QUELLES ONT ÉTÉ LES ÉTAPES NÉCESSAIRES POUR DÉVELOPPER CETTE MÉTHODE DE CARACTÉRISATION DU COLLAGÈNE? Le but étant de faire des mesures quantitatives, nous avons choisi une méthode « bottom-up » en partant de l’ échelle moléculaire: avec PierreFrançois Brevet, nous avons mesuré la réponse hyperRayleigh de triples hélices en solution acide. Nous sommes ensuite passés à l’ échelle des fibrilles en demandant à la chimiste Carole Aimé de synthétiser des fibrilles de diamètres variables, compris entre une trentaine et plusieurs centaines de nanomètres et mesurés en microscopie électronique. Avec Stéphane Bancelin, nous avons constaté que l’ intensité du signal SHG de chaque fibrille isolée variait comme la puissance 4 du diamètre, confirmant nos prévisions théoriques. Nous avons pu appliquer cette relation à des fibrilles isolées directement dans des tissus pour convertir un niveau de gris SHG en densité de collagène. Mais cela n’ était pas possible dans un tissu dense où plusieurs fibrilles peuvent coexister dans le volume focal avec des directions différentes. C’ est là que des études résolues en polarisation étaient nécessaires pour obtenir des informations plus précises sur la structure du collagène.
QUELS ONT ÉTÉ LES DÉVELOPPEMENTS INSTRUMENTAUX NÉCESSAIRES? Obtenir une polarisation parfaite était crucial. J’ ai donc placé des lames d’ onde en pupille arrière de l’ objectif et caractérisé finement les polarisations linéaires ou circulaires obtenues pour mesurer la réponse tensorielle du collagène en fonction de son organisation dans le volume focal. Avec Margaux Schmeltz, nous avons ainsi développé des mesures de dichroïsme circulaire en microscopie SHG. Ces travaux ont conduit à un formalisme complet publié dans Optica en 2020, où nous montrons clairement la nécessité d’ introduire des contributions non-linéaires dipolaires magnétiques, au-delà de l’ approximation dipolaire électrique.

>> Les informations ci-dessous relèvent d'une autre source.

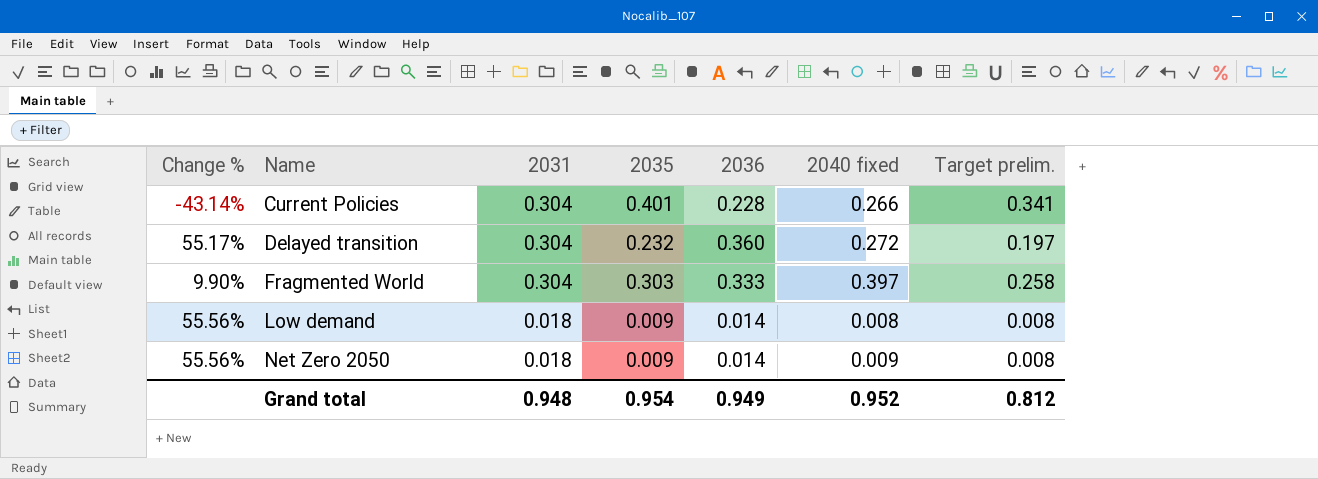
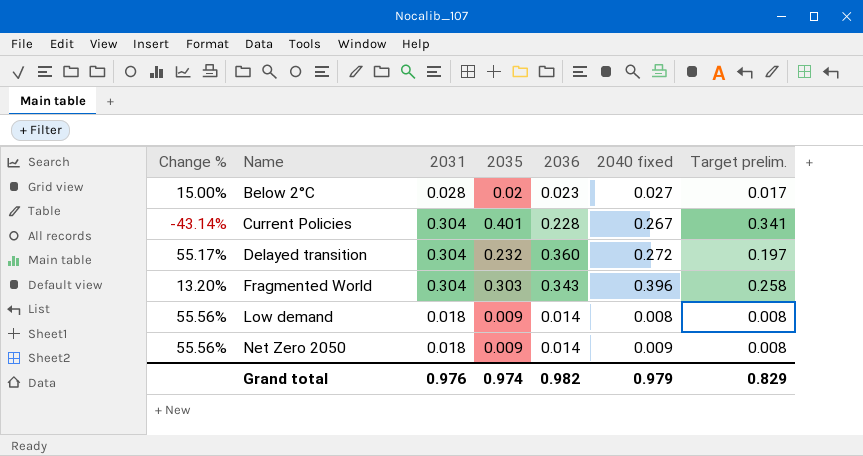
row Below 2°C: none -> 15.00% | 0.028 | 0.02 | 0.023 | 0.027 | 0.017
Current Policies | 2040 fixed: 0.266 -> 0.267
Fragmented World | Change %: 9.90% -> 13.20%
Fragmented World | 2036: 0.333 -> 0.343
Fragmented World | 2040 fixed: 0.397 -> 0.396
Grand total | 2031: 0.948 -> 0.976
Grand total | 2035: 0.954 -> 0.974
Grand total | 2036: 0.949 -> 0.982
Grand total | 2040 fixed: 0.952 -> 0.979
Grand total | Target prelim.: 0.812 -> 0.829

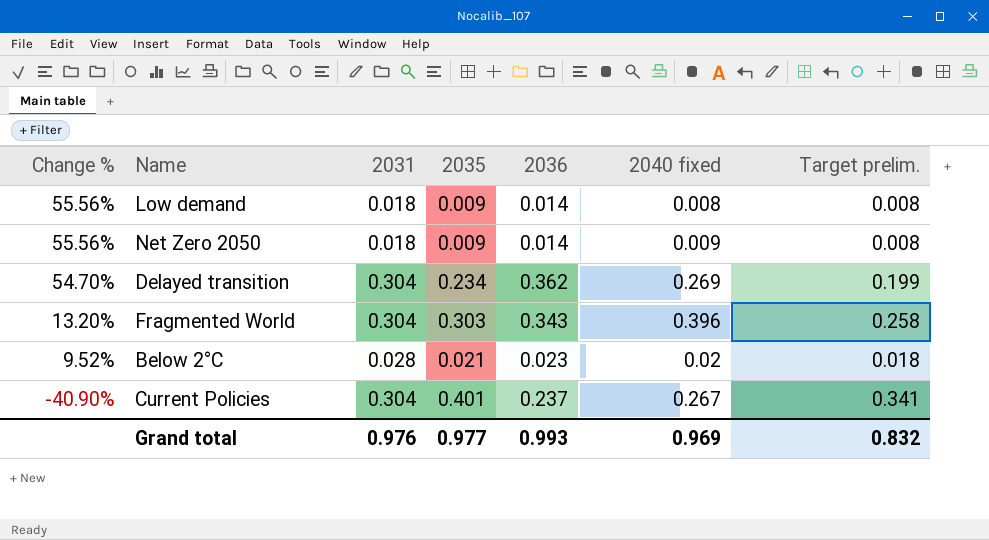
row order: Name ascending -> Change % descending
Delayed transition | Change %: 55.17% -> 54.70%
Delayed transition | 2035: 0.232 -> 0.234
Delayed transition | 2036: 0.360 -> 0.362
Delayed transition | 2040 fixed: 0.272 -> 0.269
Delayed transition | Target prelim.: 0.197 -> 0.199
Below 2°C | Change %: 15.00% -> 9.52%
Below 2°C | 2035: 0.02 -> 0.021
Below 2°C | 2040 fixed: 0.027 -> 0.02
Below 2°C | Target prelim.: 0.017 -> 0.018
Current Policies | Change %: -43.14% -> -40.90%
Current Policies | 2036: 0.228 -> 0.237
Grand total | 2035: 0.974 -> 0.977
Grand total | 2036: 0.982 -> 0.993
Grand total | 2040 fixed: 0.979 -> 0.969
Grand total | Target prelim.: 0.829 -> 0.832

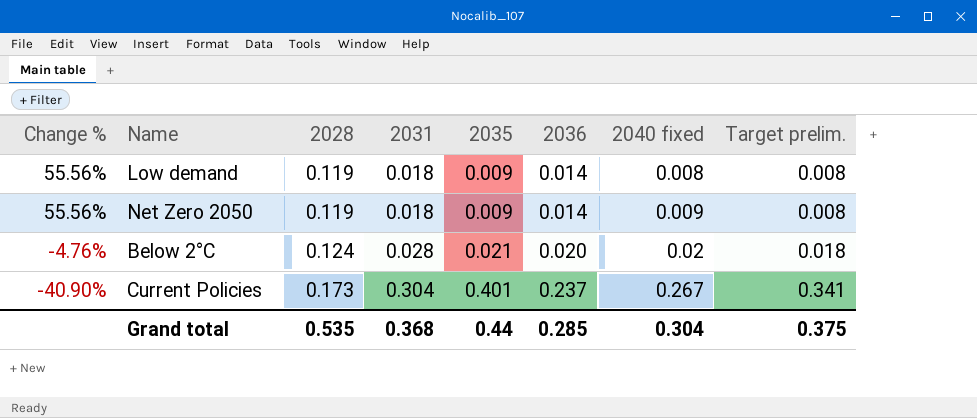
column 2028 | position: none -> 3
row Delayed transition: 54.70% | 0.304 | 0.234 | 0.362 | 0.269 | 0.199 -> none
row Fragmented World: 13.20% | 0.304 | 0.303 | 0.343 | 0.396 | 0.258 -> none
Below 2°C | Change %: 9.52% -> -4.76%
Below 2°C | 2036: 0.023 -> 0.020
Grand total | 2031: 0.976 -> 0.368
Grand total | 2035: 0.977 -> 0.44
Grand total | 2036: 0.993 -> 0.285
Grand total | 2040 fixed: 0.969 -> 0.304
Grand total | Target prelim.: 0.832 -> 0.375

QUELS SONT LES PRINCIPAUX DÉFIS À RELEVER POUR CARACTÉRISER LE SIGNAL SHG EN PROFONDEUR? Avec Ivan Gusachenko et Gaël Latour, nous avons montré que les polarisations sont déformées en profondeur et que les signaux SHG sont sensibles à l’ hétérogénéité des tissus épais. Aujourd’ hui, nous maîtrisons ou corrigeons numériquement ces effets et nous avons ainsi imagé des cornées humaines intactes sur toute leur épaisseur( 0.6 mm).
POURQUOI ASSOCIER OPTIQUE ET MÉCANIQUE? Car l’ alignement des fibrilles détermine la rigidité: un tendon constitué de collagène bien aligné est une corde, une peau contenant du collagène désorganisé reste souple. Avec le mécanicien JeanMarc Allain, nous étirons les échantillons sous microscope, mesurons la force et corrélons sa variation avec la déformation du réseau de fibrilles de collagène mesurée sur les images SHG.